También “el uno”, pese a tener cientos de asesores, hace chapuzas dignas de Torrente: con la carta manuscrita y malescrita regalando el Sahara a Marruecos como si fuera propiedad privada suya, o con aquella película de autobombo sobre su día a día en la Moncloa (ninguna de sus televisiones se atrevió a proyectarla), o corriendo como un perrillo tras el presidente Biden, o con los cinco días “meditando” tras la imputación de Begoña, o huyendo cagado ante las víctimas de las inundaciones de Levante …
Pero si fuera Torrente al cien por cien sería un fracasado y no lo es. Además de la veta Torrente, hay en él otras que le han llevado al éxito. Por otra parte, verlo como hemos hecho, como otro Torrente, es arriesgado en cuanto que el de las películas resulta simpático por su maldad fracasada, mientras que éste no merece simpatía sino aborrecimiento y condena.
Al presentarlo como un Torrente, hemos hecho algo no muy distinto de lo que hizo Chaplin con Hitler en la película “El Gran dictador”, una caricatura. El Fuhrer aparecía allí como un tipo grotesco. Seguramente lo era en parte, y lo pareció en sus primeros mítines en las cervecerías de Munich con su físico poco agraciado y su bigotillo, y seguido por unos pocos extremistas. Y antes de su triunfo parecía condenado a la insignificancia y la mediocridad por su bajo nivel cultural, su haber llegado en el ejército sólo a cabo o su ser un pintor mediocre. Y sin embargo tenía otras dotes, intuición, ambición, falta de escrúpulos, capacidad oratoria y de embaucamiento de las masas con su racismo y su antijudaísmo… y con ellas alcanzó el éxito y el poder absoluto. Paralelamente, Torrente Sánchez en aquel coche en 2017, expulsado de la secretaría General, parecía condenado al fracaso. También hay en él algo o bastante de grotesco (se ha visto), y también su bagaje intelectual es bajo (se dice que apenas ha leído). Igualmente tiene arrojo, ambición, falta de escrúpulos, intuición etc. y ha triunfado y acumula peligrosamente poder embaucando a las masas con la extrema derecha, con el guerracivilismo, con el antifranquismo, levantando muros, mintiendo, manipulando, traicionando a la nación, acabando con la división de poderes etc. Aquél y éste son personajes perversos y nocivos. Aquél llevó a Alemania al desastre, y éste lleva a España a otra forma de desastre. El partido socialista francés y el italiano prácticamente han desaparecido. El español, desde Zapatero, ha hecho muchos más méritos que ellos para recibir laica sepultura.
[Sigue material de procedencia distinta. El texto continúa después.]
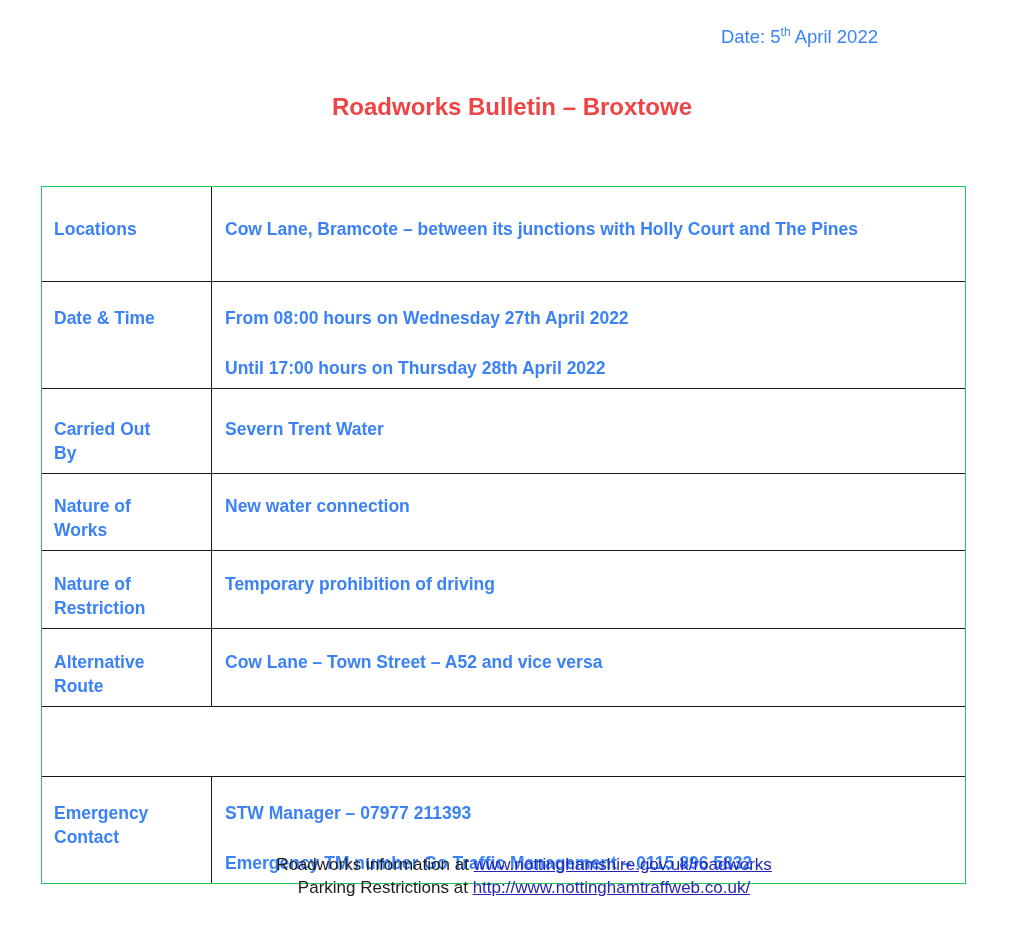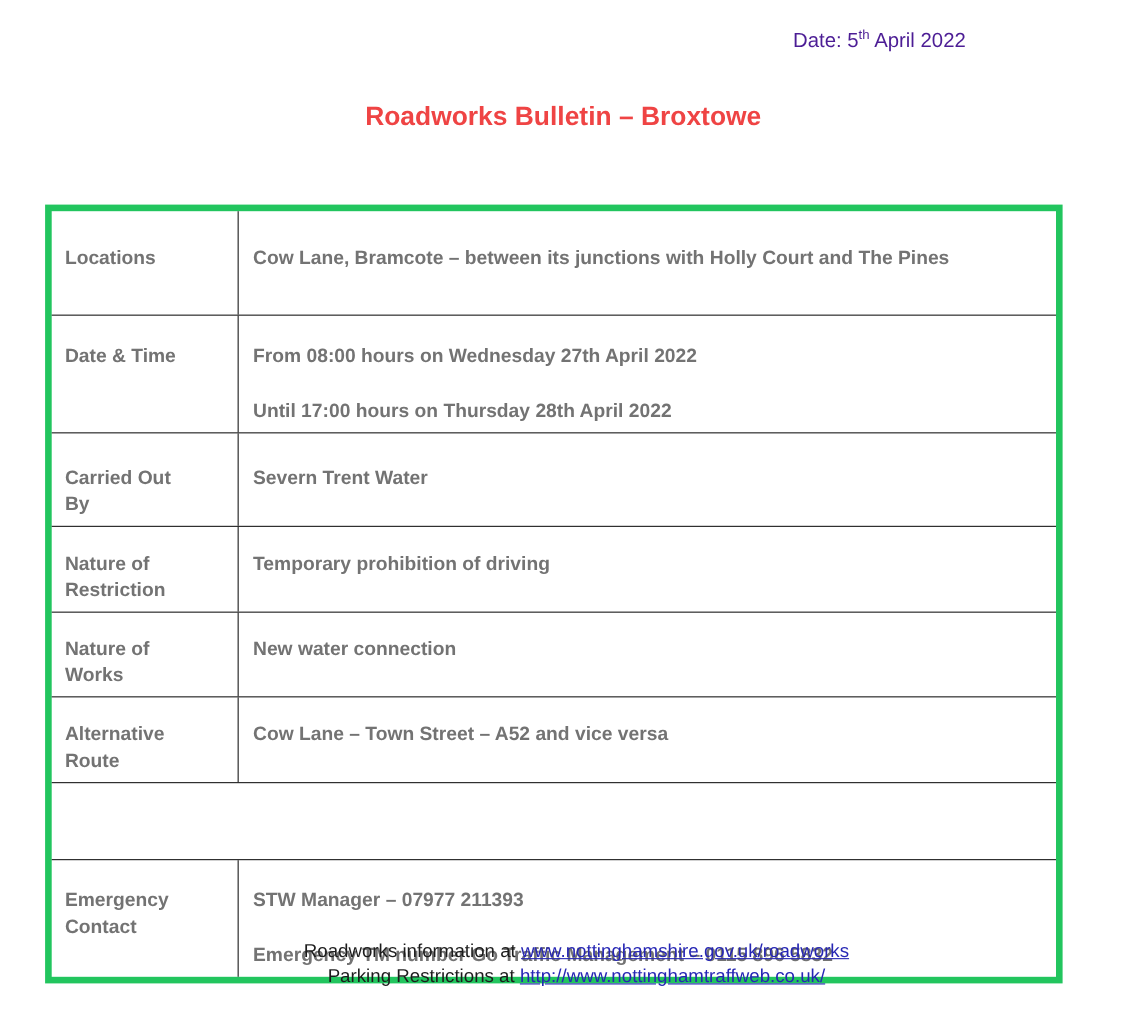--- a/index.html
+++ b/index.html
@@ -11,44 +11,44 @@
     background: #ffffff;
     font-family: "Liberation Sans", sans-serif;
     color: #000000;
     overflow: hidden;
   }
   .date-line {
     position: absolute;
     top: 26px;
     right: 146px;
     font-size: 18.5px;
-    color: #4c1d95;
+    color: #3b82f6;
   }
   .date-line sup { font-size: 12px; vertical-align: super; line-height: 0; }
   .title-block {
     position: absolute;
     top: 88px;
     left: 0;
     width: 100%;
     text-align: center;
     font-size: 24px;
     font-weight: bold;
     line-height: 37px;
     color: #ef4444;
   }
   .doc-table {
     position: absolute;
     top: 186px;
     left: 41px;
     width: 925px;
-    border: 6px solid #22c55e;
+    border: 1px solid #22c55e;
     font-size: 17.5px;
     font-weight: bold;
     line-height: 24px;
-    color: #737373;
+    color: #3b82f6;
   }
   .t-row { display: flex; border-bottom: 1px solid #1a1a1a; }
   .t-row:last-child { border-bottom: none; }
   .cell-label {
     width: 170px;
     flex: 0 0 170px;
     border-right: 1px solid #1a1a1a;
     padding: 24px 38px 8px 12px;
   }
   .cell-value {
@@ -121,31 +121,31 @@
       </div>
     </div>
 
     <div class="t-row row-carriedout">
       <div class="cell-label">Carried Out By</div>
       <div class="cell-value">
         <p>Severn Trent Water</p>
       </div>
     </div>
 
+    <div class="t-row row-works">
+      <div class="cell-label">Nature of Works</div>
+      <div class="cell-value">
+        <p>New water connection</p>
+      </div>
+    </div>
+
     <div class="t-row row-restriction">
       <div class="cell-label">Nature of Restriction</div>
       <div class="cell-value">
         <p>Temporary prohibition of driving</p>
-      </div>
-    </div>
-
-    <div class="t-row row-works">
-      <div class="cell-label">Nature of Works</div>
-      <div class="cell-value">
-        <p>New water connection</p>
       </div>
     </div>
 
     <div class="t-row row-route">
       <div class="cell-label">Alternative Route</div>
       <div class="cell-value">
         <p>Cow Lane – Town Street – A52 and vice versa</p>
       </div>
     </div>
Uno siente perplejidad y se pregunta cómo fue y ha sido posible que dos fracasados faltos de nivel llegaran a triunfar y a ser tan poderosos y dañinos. ¿Por qué nadie lo impidió? En el caso de Torrente Sánchez, el primer culpable (no el único) es el PSOE, que hoy es, salvo alguna excepción, la banda de Torrente. Un puesto de honor lo ocupa el PSN, cuna de Koldo y de Santos, íntimos también de la Torrente foral. Así nos va.